[Difference listings]

- - - - -

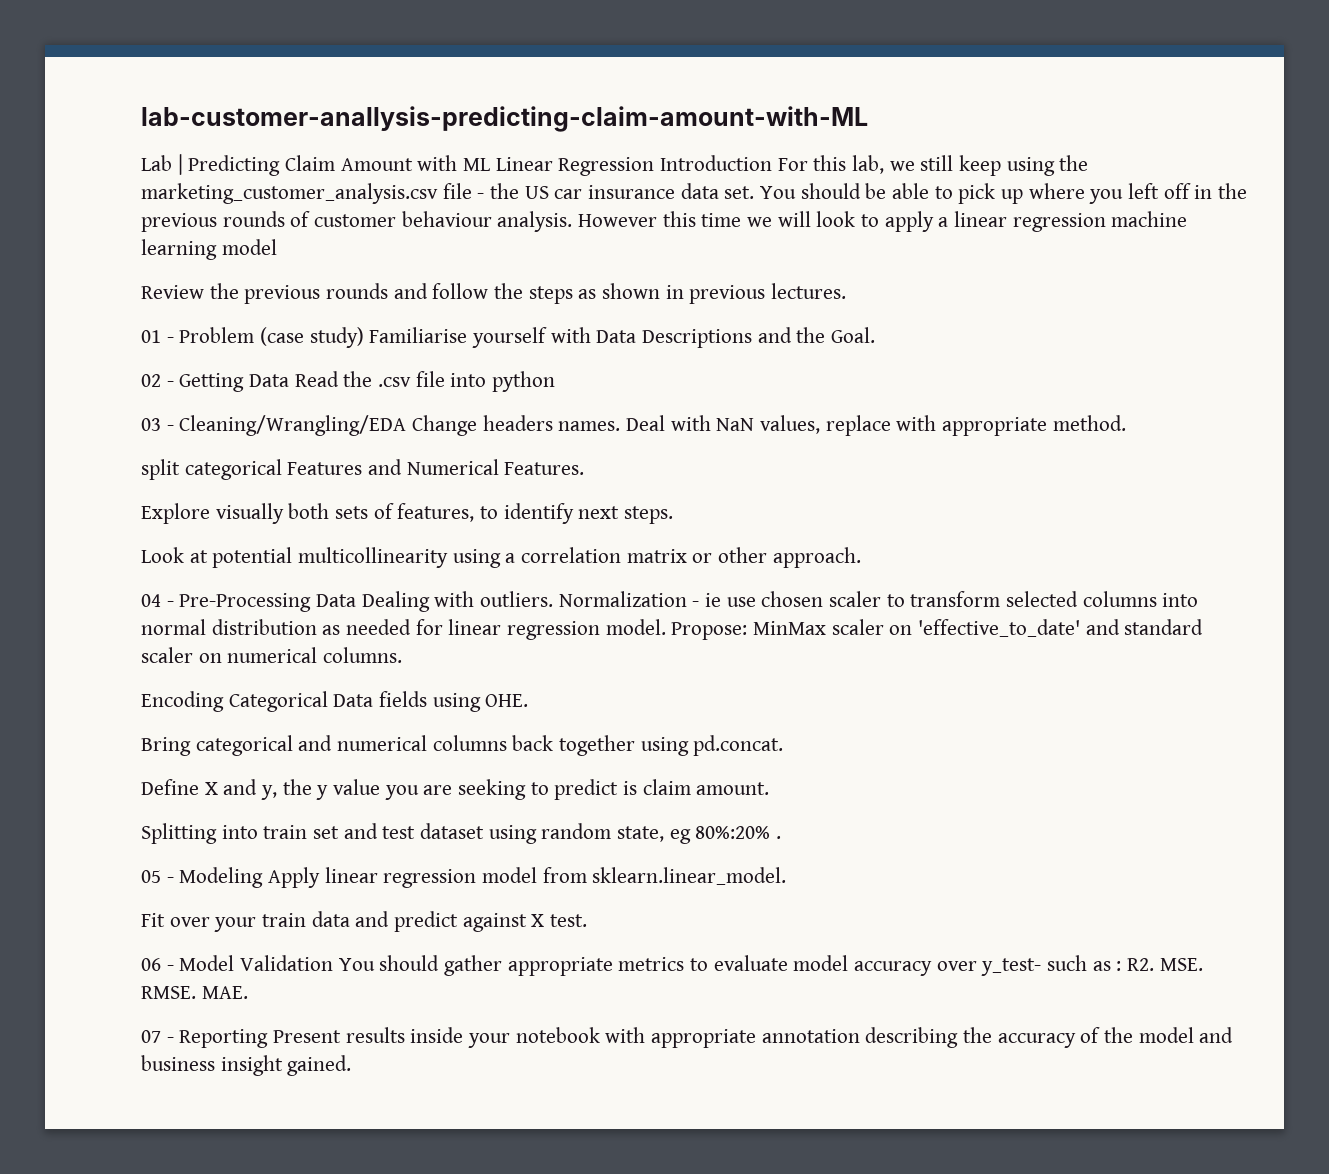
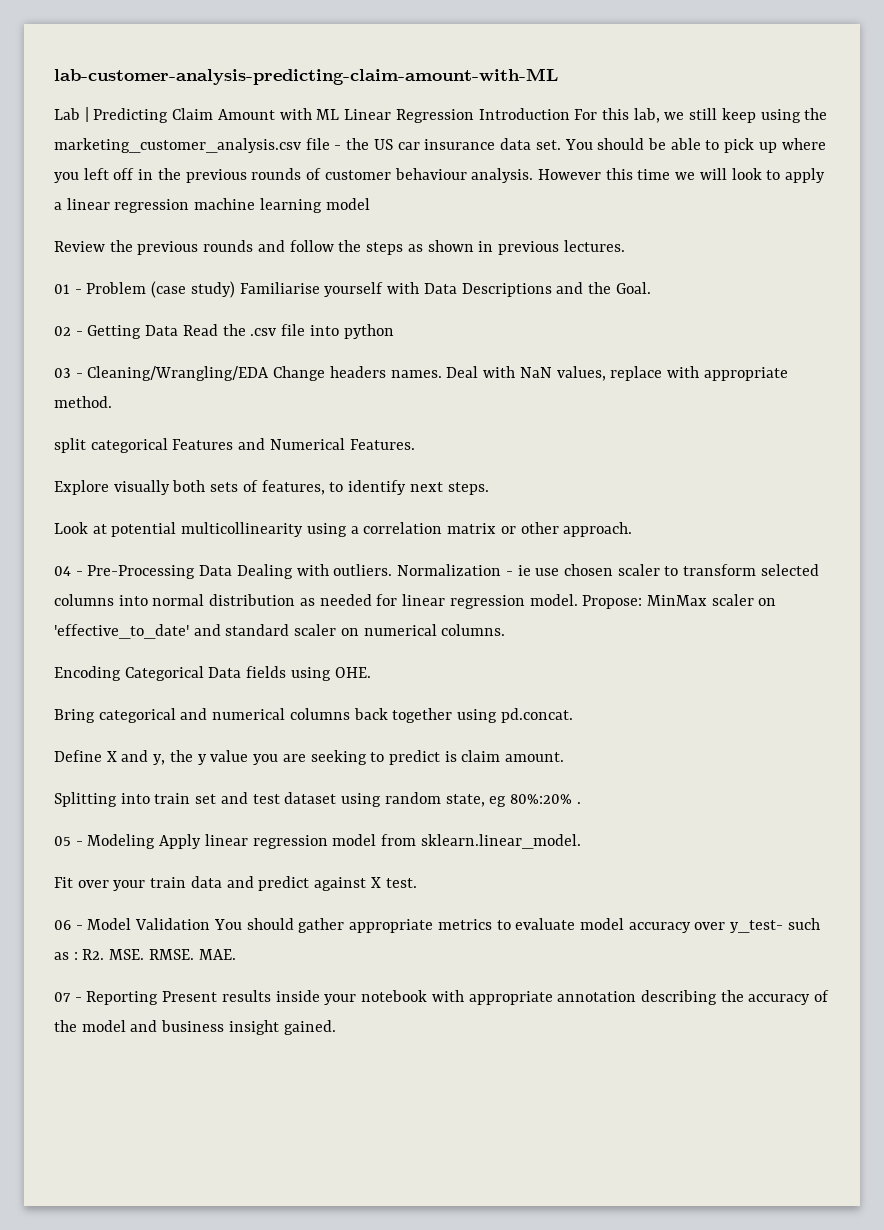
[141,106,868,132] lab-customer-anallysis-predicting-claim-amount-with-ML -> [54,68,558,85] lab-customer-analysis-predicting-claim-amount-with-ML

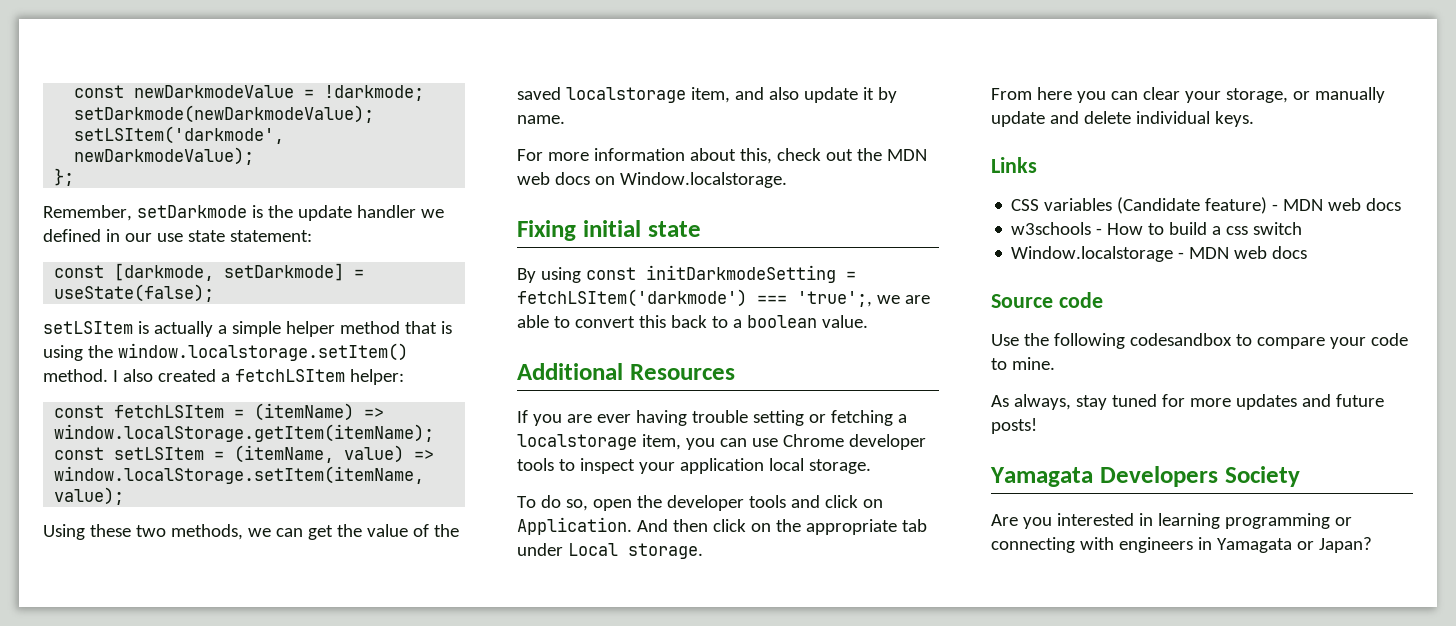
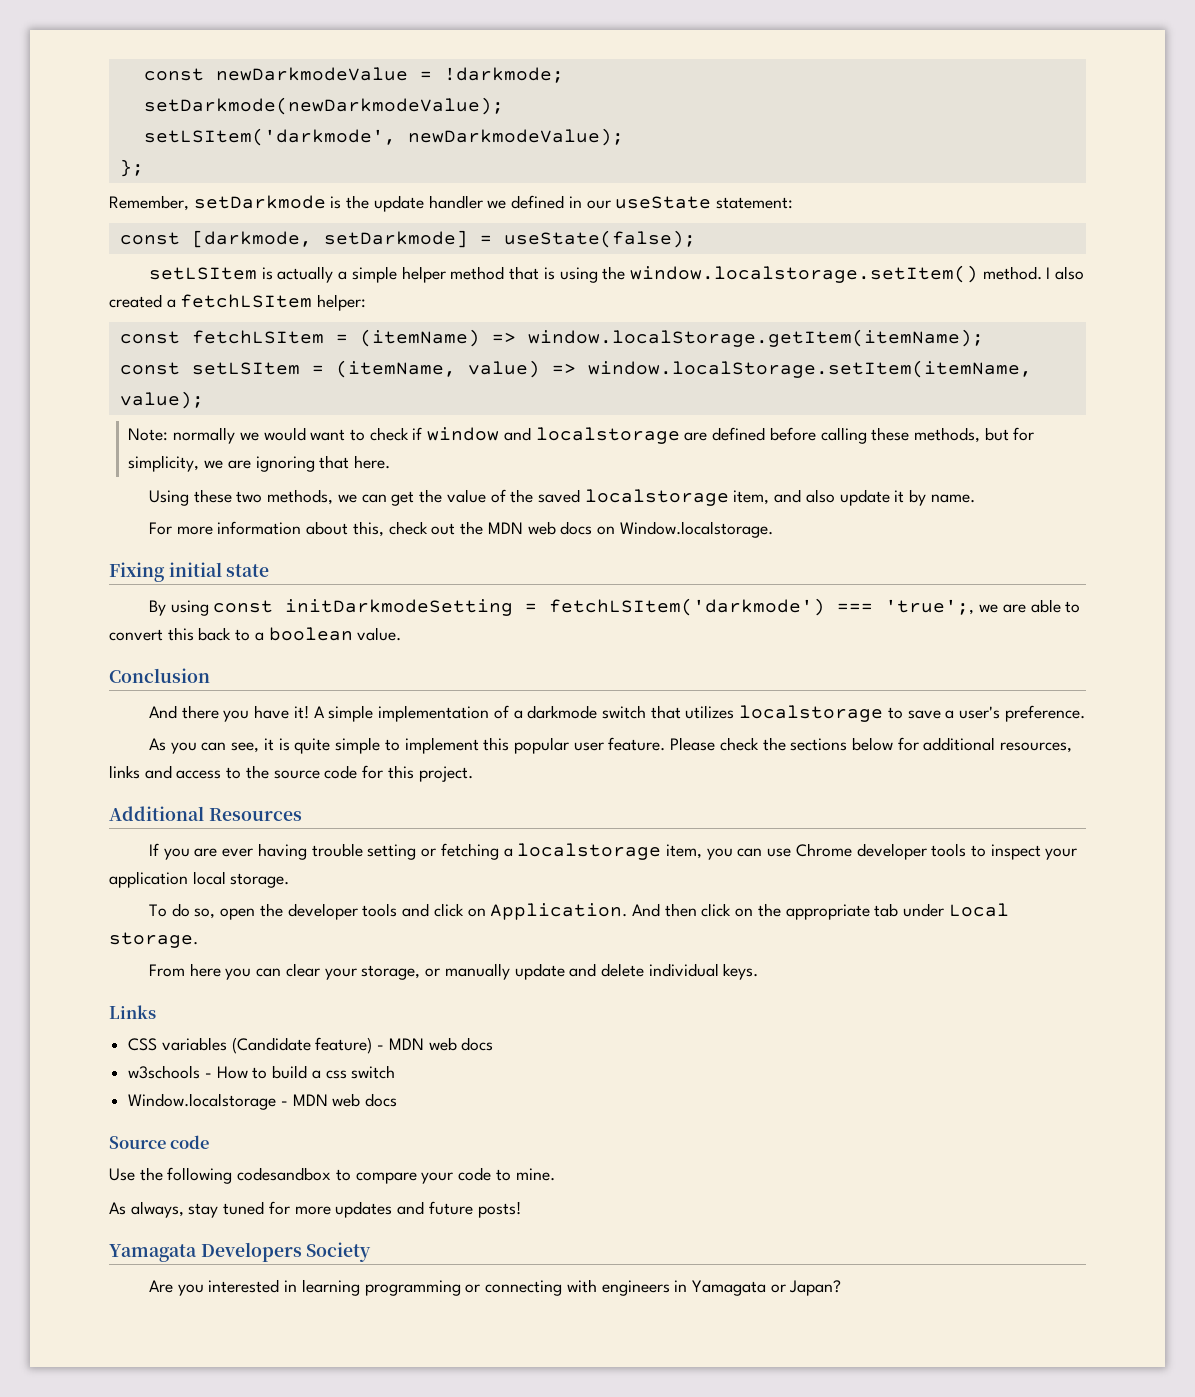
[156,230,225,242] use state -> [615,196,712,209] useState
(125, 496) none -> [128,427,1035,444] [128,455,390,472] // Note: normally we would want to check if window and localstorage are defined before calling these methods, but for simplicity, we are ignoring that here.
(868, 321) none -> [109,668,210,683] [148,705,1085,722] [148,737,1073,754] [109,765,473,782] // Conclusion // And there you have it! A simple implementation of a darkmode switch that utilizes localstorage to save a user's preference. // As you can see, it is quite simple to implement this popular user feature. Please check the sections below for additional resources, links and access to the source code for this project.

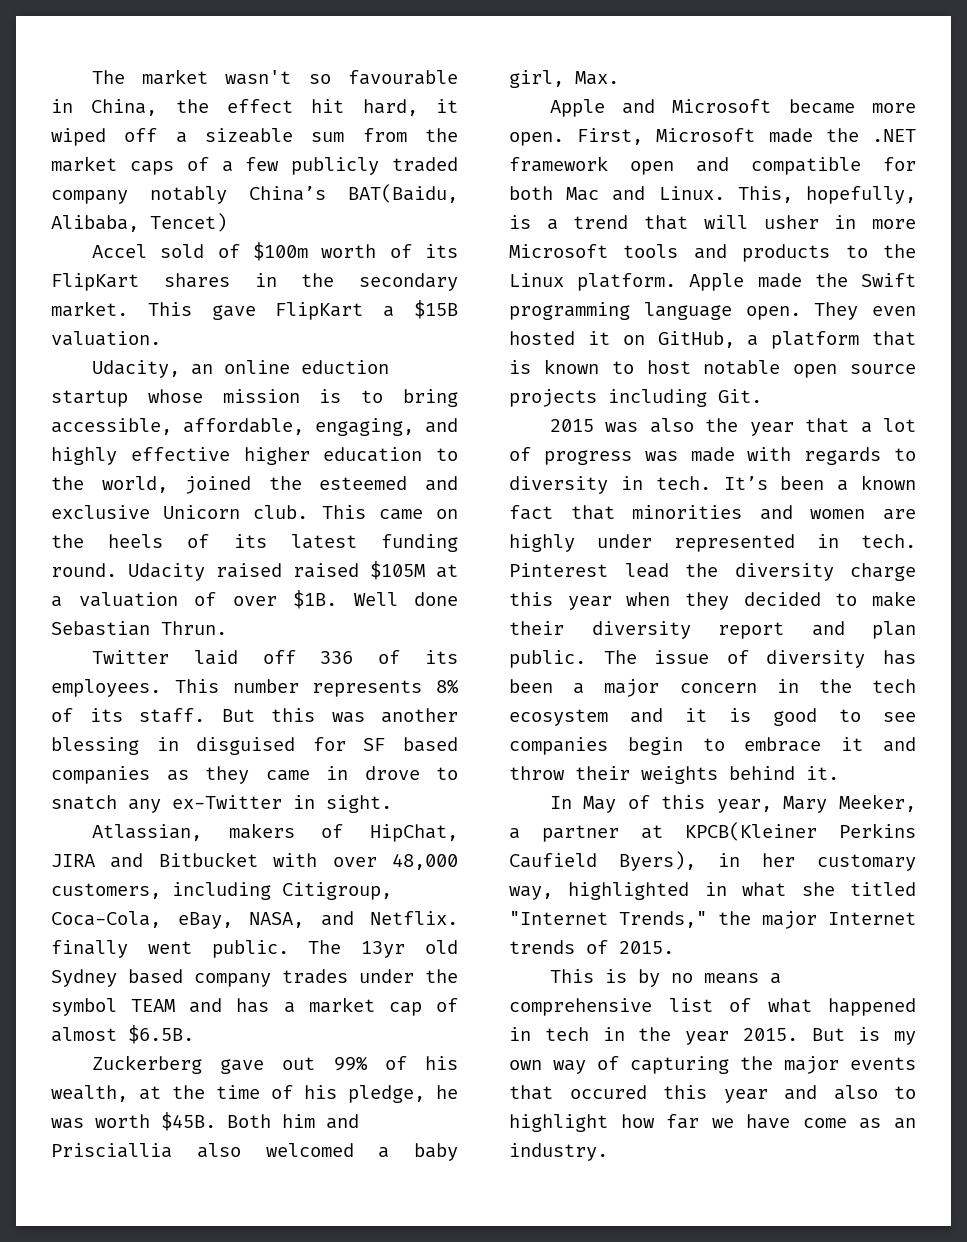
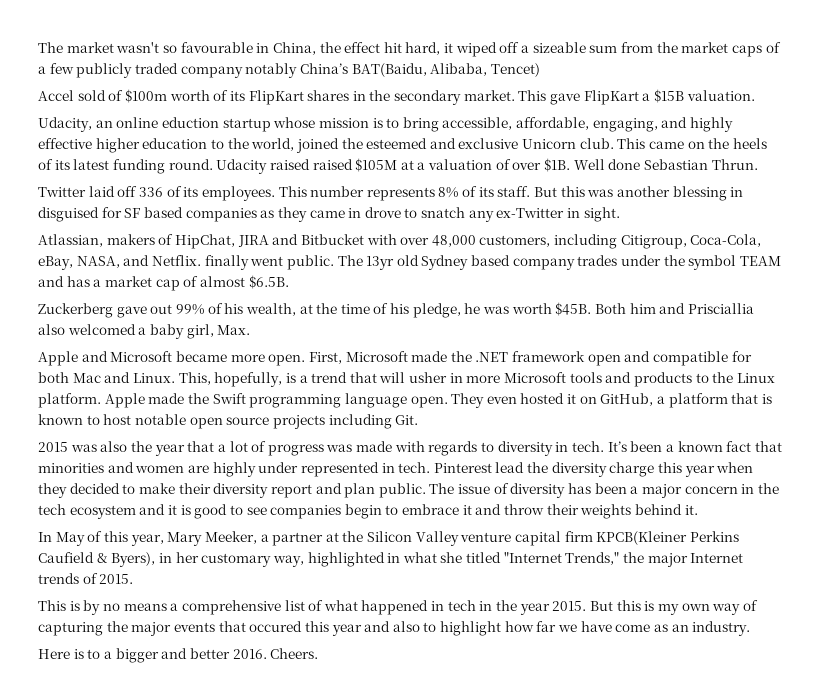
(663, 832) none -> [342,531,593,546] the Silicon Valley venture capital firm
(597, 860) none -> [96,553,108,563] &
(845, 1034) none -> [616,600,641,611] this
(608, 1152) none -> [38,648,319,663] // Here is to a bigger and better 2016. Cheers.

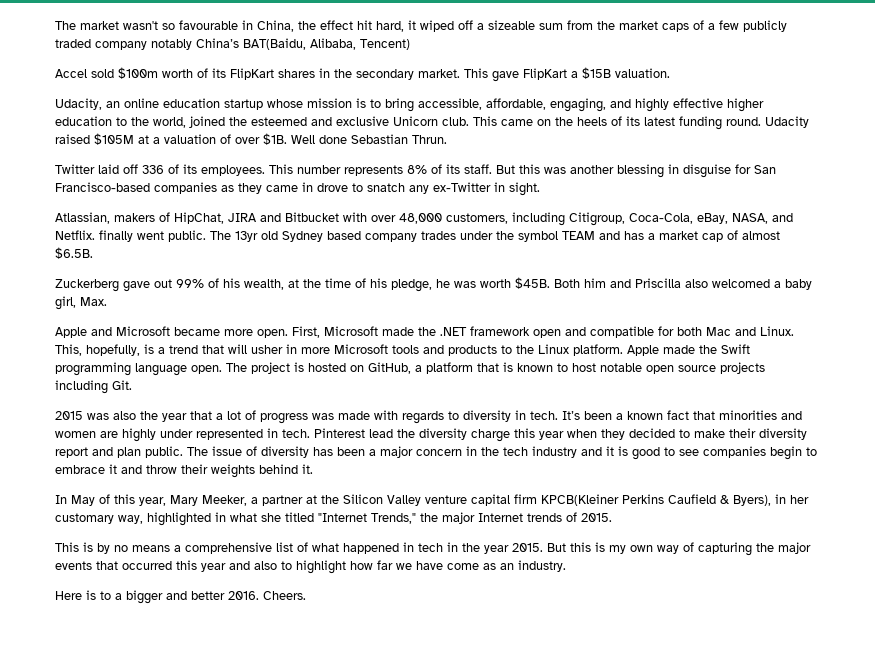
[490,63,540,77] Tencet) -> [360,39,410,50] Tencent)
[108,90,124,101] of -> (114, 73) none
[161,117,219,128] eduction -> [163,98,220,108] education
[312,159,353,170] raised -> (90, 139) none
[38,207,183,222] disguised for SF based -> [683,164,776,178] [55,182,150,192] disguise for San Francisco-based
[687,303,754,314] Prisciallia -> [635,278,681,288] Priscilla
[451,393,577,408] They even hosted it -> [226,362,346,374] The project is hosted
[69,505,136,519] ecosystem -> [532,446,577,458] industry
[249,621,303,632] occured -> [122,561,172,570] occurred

- - - - -

Exercise objective
The expected output is the run of lines from the one holding "[312,159,353,170] raised -> (90, 139) none" to the last line of the entries above, each reproduced character for character.

Solution to the problem
[312,159,353,170] raised -> (90, 139) none
[38,207,183,222] disguised for SF based -> [683,164,776,178] [55,182,150,192] disguise for San Francisco-based
[687,303,754,314] Prisciallia -> [635,278,681,288] Priscilla
[451,393,577,408] They even hosted it -> [226,362,346,374] The project is hosted
[69,505,136,519] ecosystem -> [532,446,577,458] industry
[249,621,303,632] occured -> [122,561,172,570] occurred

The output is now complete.